Los penosos recientes tiroteos masivos de los Estados Unidos nos dejan azorados y sorprendidos con respecto a las pocas posibilidades de acción que tienen los individuos para evitar los desgastes de tales situaciones. Se podría pensar que “eso no tiene arreglo” porque la firmeza en las convicciones con respecto al derecho del porte de armas o con respecto a la posibilidad de tomar medidas federales hacen muy difícil el diálogo. Por ejemplo, porque estadísticamente es cierto, se asume que las balaceras (los mass shootings) son “excepcionales”. A lo que cabe la pregunta: ¿Cuántos tendrían que ser para ser calificados de recurrentes?  También sería justo preguntar por qué tendría que extenderse aún más el registro de este tipo de eventos antes de tomar medidas colectivas. Es desolador también comprobar que en algunos estados es más difícil comprar un chaleco antibalas que un arma. Se asume que el interés por la autoprotección es mayor indicador de propensión a la violencia que el interés por la agresión.

Consuelo a algunos de los sobrevivientes de la matanza del 1 de junio en Tulsa, Oklahoma.

El derecho al porte de armas se está enfocando como un derecho de los individuos, cuando, en realidad, se está dejando de considerar el derecho y los deberes con respecto a la colectividad. Todo el mundo tiene derecho a la salud, pero para tener derecho a fabricar e indicar medicamentos, hay que pasar muchas pruebas. Para adquirirlas también, que si no su intercambio se denomina “tráfico de sustancias ilícitas”. En el mismo tenor, tenemos el derecho al libre tránsito de personas, pero para comprar un vehículo, por asuntos de prevención de lavado de activos, la adquisición debe ser justificada por un proceso que demuestre el origen de los fondos. Y la posesión del vehículo no significa permiso de conducirlo. Como todos sabemos, es un proceso aparte cuya revisión debe ser realizada cada cierto número de años.

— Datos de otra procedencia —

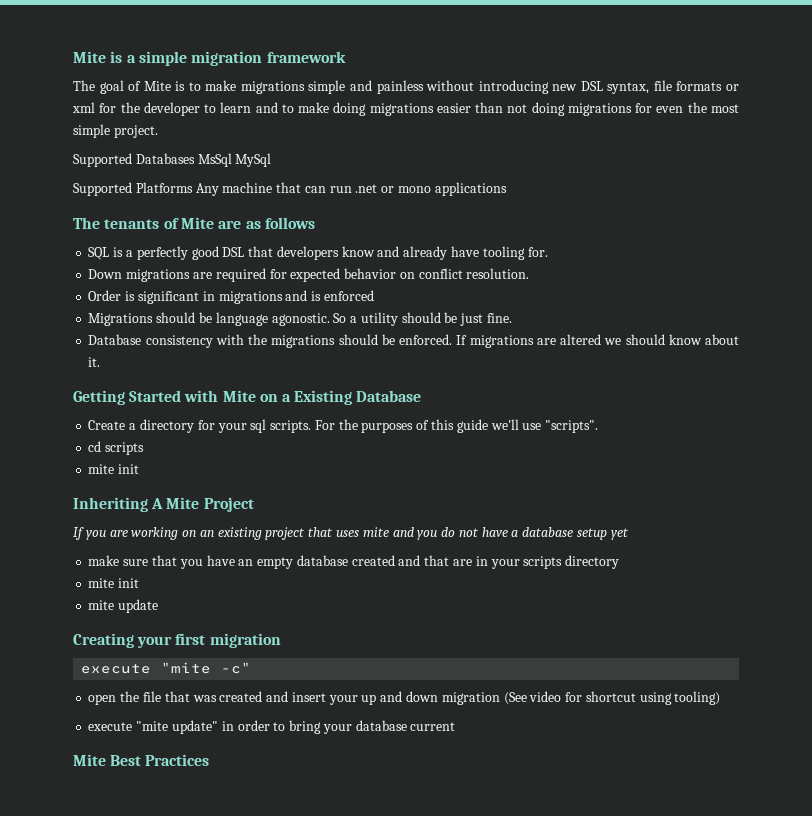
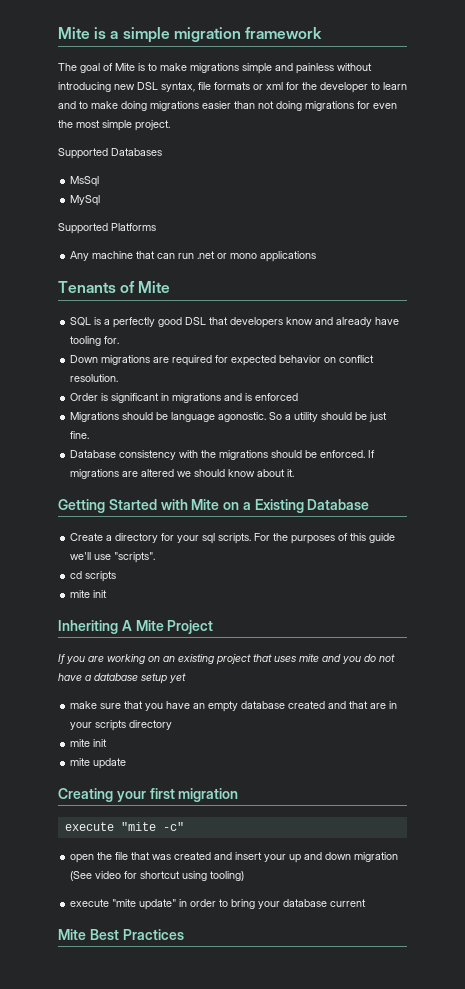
(195, 158) none -> (162, 152) //
(232, 160) none -> (100, 181) //
(193, 187) none -> (156, 227) //
[73,217,315,229] The tenants of Mite are as follows -> [58,281,171,293] Tenants of Mite

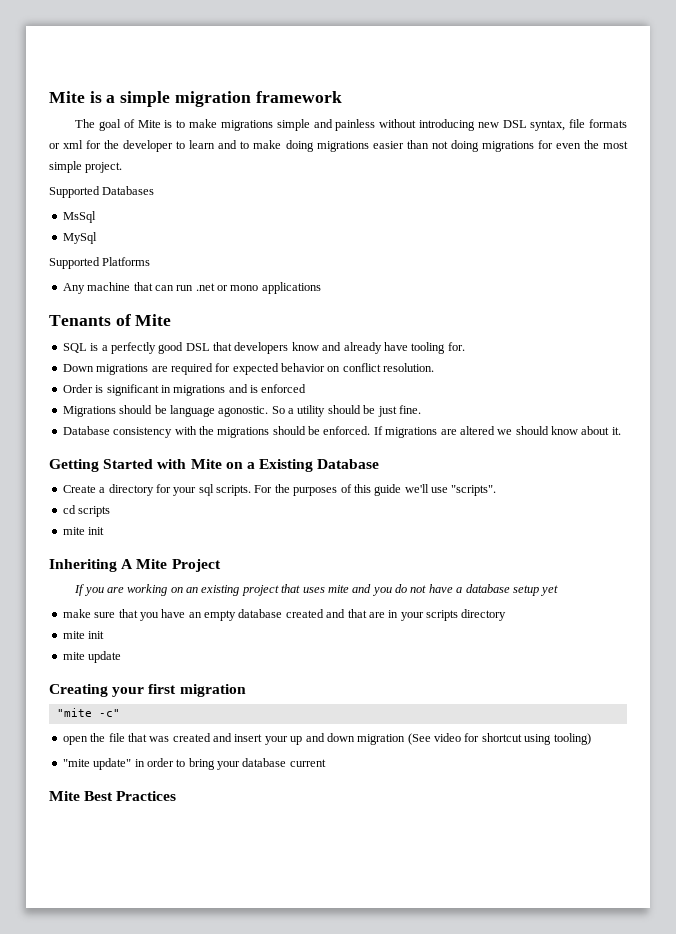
[64,822,114,831] execute -> (246, 690) none
[70,899,110,907] execute -> (591, 739) none

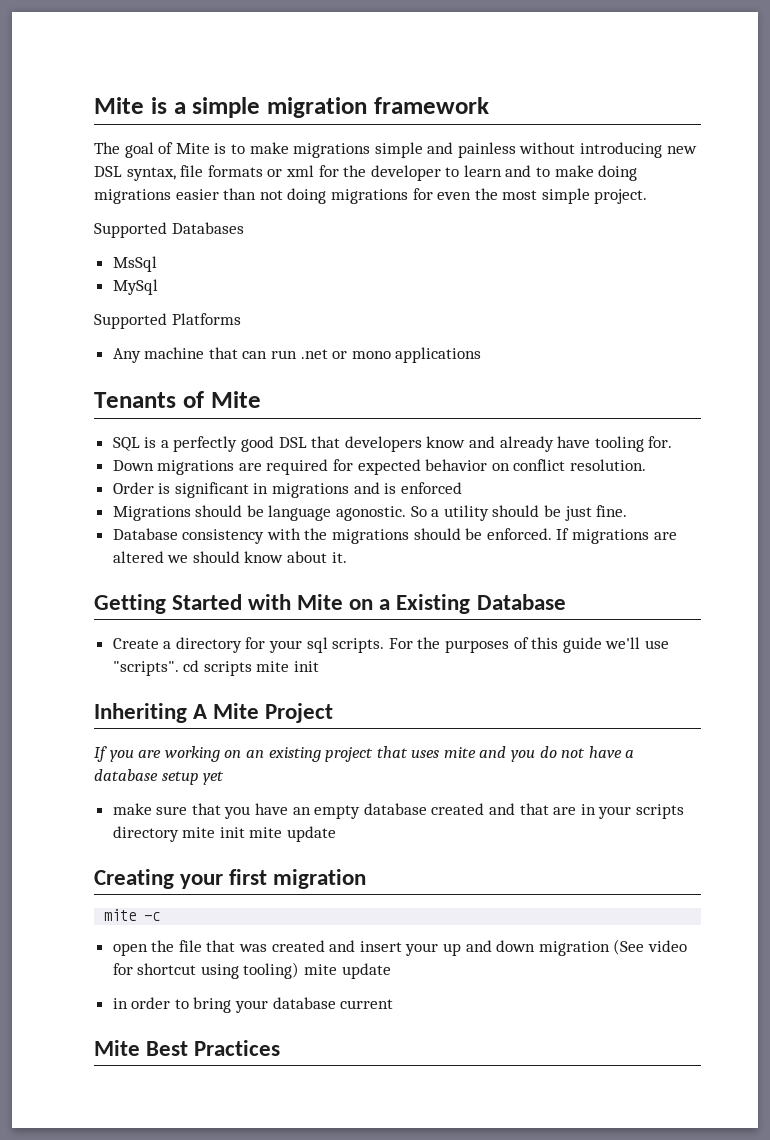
(497, 490) // -> (179, 668) none
(111, 511) // -> (252, 668) none
[62,631,105,639] // mite init // -> [182,827,245,838] mite init
[56,708,120,717] "mite -c" -> [104,909,161,921] mite -c
[62,758,132,770] // "mite update" -> [304,963,391,979] mite update //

Desde esta región del mundo, aunque quedemos consternados, algo que sí podemos hacer es utilizar la advertencia para prevenir que este tipo de situación crezca silvestre en América Latina.  Lo primero que resalta a la vista es que los países con mayor número de armas en manos de civiles (Brasil y México) son los que acusan mayor número de pérdidas económicas debido a la violencia.  El caso mexicano es especialmente grave, porque también es aquél donde proporcionalmente con respecto al PIB estas pérdidas son mayores.  Esta situación también es evidencia de un fenómeno especialmente descorazonador: en el continente hay muchas más pérdidas por conflicto entre la sociedad civil que por situaciones de confrontación armada entre civiles y representantes del estado.

En este contexto, la buena noticia obtenida gracias a una investigación llevada a cabo por la fundación Konrad Adenauer es que una mayor proliferación de armas no se relaciona con un mayor número de homicidios con estos instrumentos. En otras palabras, que, al menos en la región, la presencia o ausencia de “juicio” en los individuos parece tener mayor incidencia que la presencia o ausencia de los medios para ejercer la violencia.

Algo de esto saben los colombianos quienes, durante décadas han estado diseñando, implementando y midiendo intervenciones a favor de la reducción de la violencia.  Y lo han hecho con la colaboración de entidades feministas, del sistema de Naciones Unidas, estatal y,  recientemente, desde el ámbito de la colaboración público-privada.

Por observación externa, por experiencia propia y, en última instancia, por necesidad algunos países latinoamericanos se han visto compelidos a encontrarle una solución a este tipo de problemática y nos pueden servir de ejemplo a todos los que estamos en otros puntos del espectro del manejo de la violencia.